▶ [EXERCISE PROMPT]
After finding the line that contains "- Is my team", reproduce it and each line below it through the end of the listing, exactly, with nothing added.

=== Begin Enclosure ===

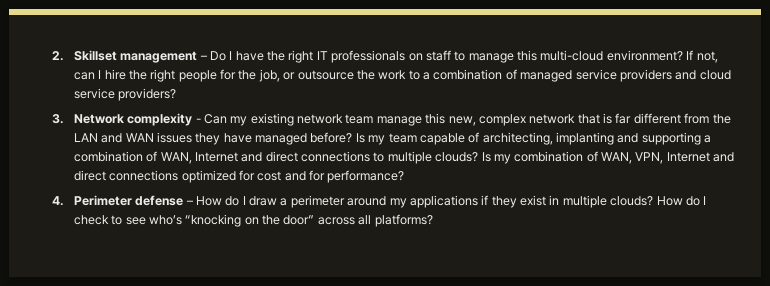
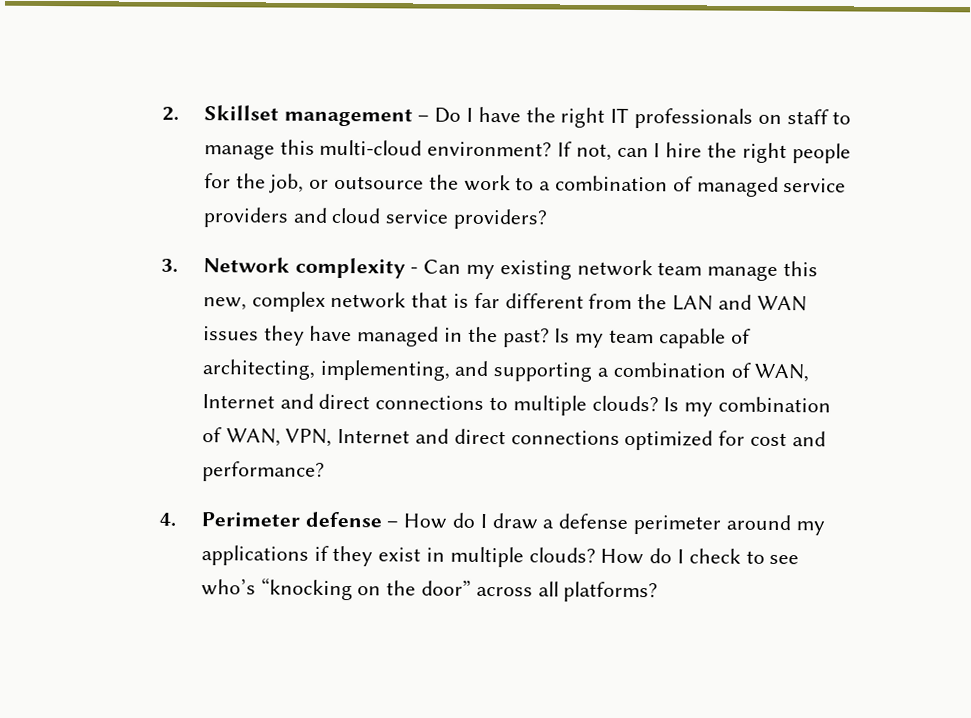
- 3. Network complexity - Can my existing network team manage this new, complex network that is far different from the LAN and WAN issues they have managed before?
+ 3. Network complexity - Can my existing network team manage this new, complex network that is far different from the LAN and WAN issues they have managed in the past?
- Is my team capable of architecting, implanting and supporting a combination of WAN, Internet and direct connections to multiple clouds?
+ Is my team capable of architecting, implementing, and supporting a combination of WAN, Internet and direct connections to multiple clouds?
- Is my combination of WAN, VPN, Internet and direct connections optimized for cost and for performance?
+ Is my combination of WAN, VPN, Internet and direct connections optimized for cost and performance?
- 4. Perimeter defense – How do I draw a perimeter around my applications if they exist in multiple clouds?
+ 4. Perimeter defense – How do I draw a defense perimeter around my applications if they exist in multiple clouds?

=== End Enclosure ===

▶ [ANSWER FOR THE TASK]
- Is my team capable of architecting, implanting and supporting a combination of WAN, Internet and direct connections to multiple clouds?
+ Is my team capable of architecting, implementing, and supporting a combination of WAN, Internet and direct connections to multiple clouds?
- Is my combination of WAN, VPN, Internet and direct connections optimized for cost and for performance?
+ Is my combination of WAN, VPN, Internet and direct connections optimized for cost and performance?
- 4. Perimeter defense – How do I draw a perimeter around my applications if they exist in multiple clouds?
+ 4. Perimeter defense – How do I draw a defense perimeter around my applications if they exist in multiple clouds?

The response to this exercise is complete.